She was talking about Ayers, a founding member of the radical anti-Vietnam War group known as the Weathermen, and later as the Weather Underground. The group’s goal was to disrupt the war effort by bombing government buildings, such as the Pentagon and the U.S. Capitol.
The FBI labeled the now-defunct group a “domestic terrorist group.” Most of the bombings damaged only buildings; no one was killed or injured in the bombings that the Weather Underground claimed responsibility for at the time. Authorities suspected the group of planting a bomb in San Francisco in 1970, which killed one police officer and seriously injured another, but no charges were ever filed in the case.[ed. Hear that? NO CHARGES]
In the late 1970s, members of the group were linked to a Brink’s armored truck robbery in which two police officers and a security guard were killed, but that was long after Ayers left the group.
The federal government did file charges against Ayers and other members of the group related to their bombing activities.
In the ’70s, Ayers went into hiding with his wife, Weathermen co-founder Bernardine Dohrn, and they left the radical group. They resurfaced in Chicago around 1980, after federal charges against them were dropped.

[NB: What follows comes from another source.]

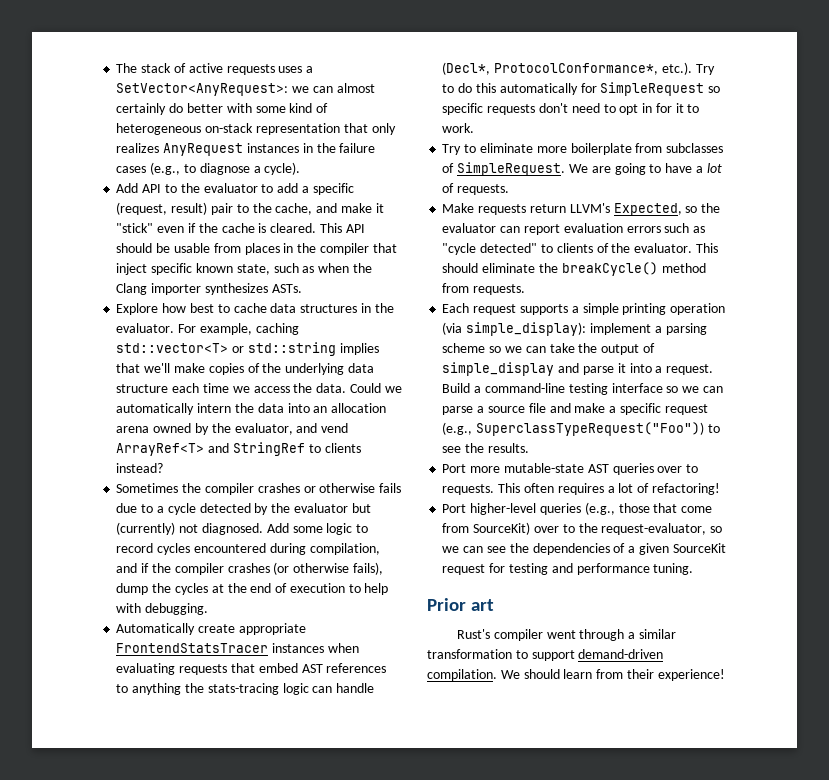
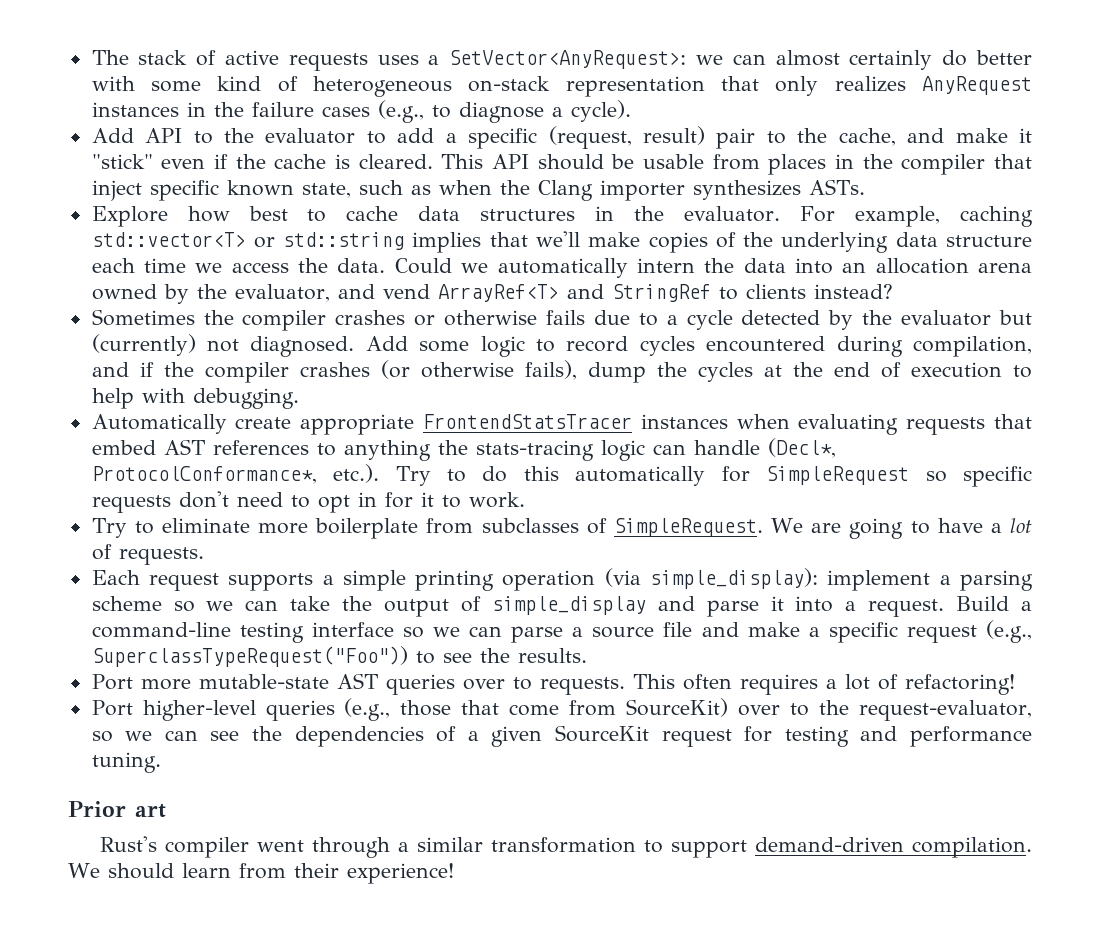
- Make requests return LLVM's Expected, so the evaluator can report evaluation errors such as "cycle detected" to clients of the evaluator. This should eliminate the breakCycle() method from requests.

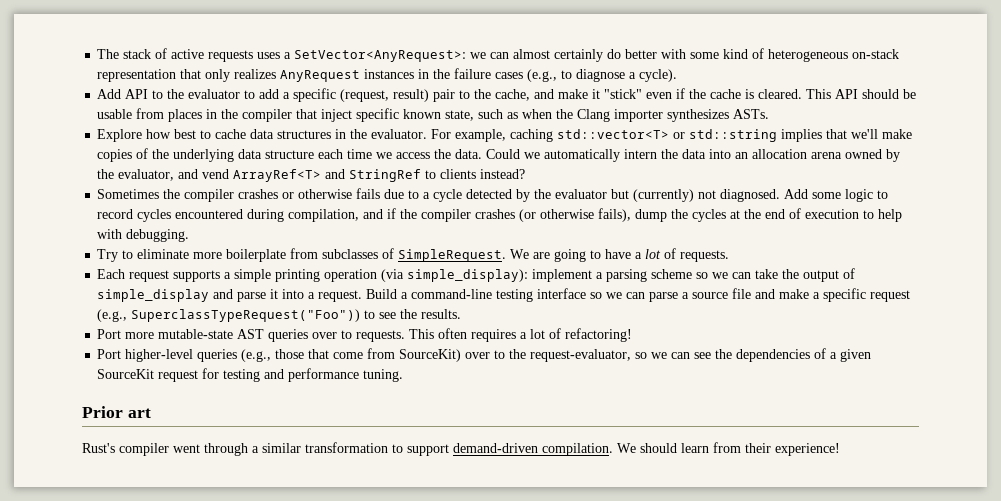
- Automatically create appropriate FrontendStatsTracer instances when evaluating requests that embed AST references to anything the stats-tracing logic can handle (Decl*, ProtocolConformance*, etc.). Try to do this automatically for SimpleRequest so specific requests don't need to opt in for it to work.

Ayers became a professor of education at the University of Illinois at Chicago and became involved in the growing effort to reform Chicago’s beleaguered public schools. It was in that capacity that he and Obama first met in early 1995. The two also live close to one another in Chicago’s Hyde Park neighborhood.
Here’s how Obama first described the nature of his relationship with Ayers, when asked about it in a Democratic presidential debate against Sen. Hillary Clinton in April: “This is a guy who lives in my neighborhood, who is a professor of English in Chicago, who I know, and who I have not received some official endorsement from. He is not someone I exchange ideas (with) on a regular basis.”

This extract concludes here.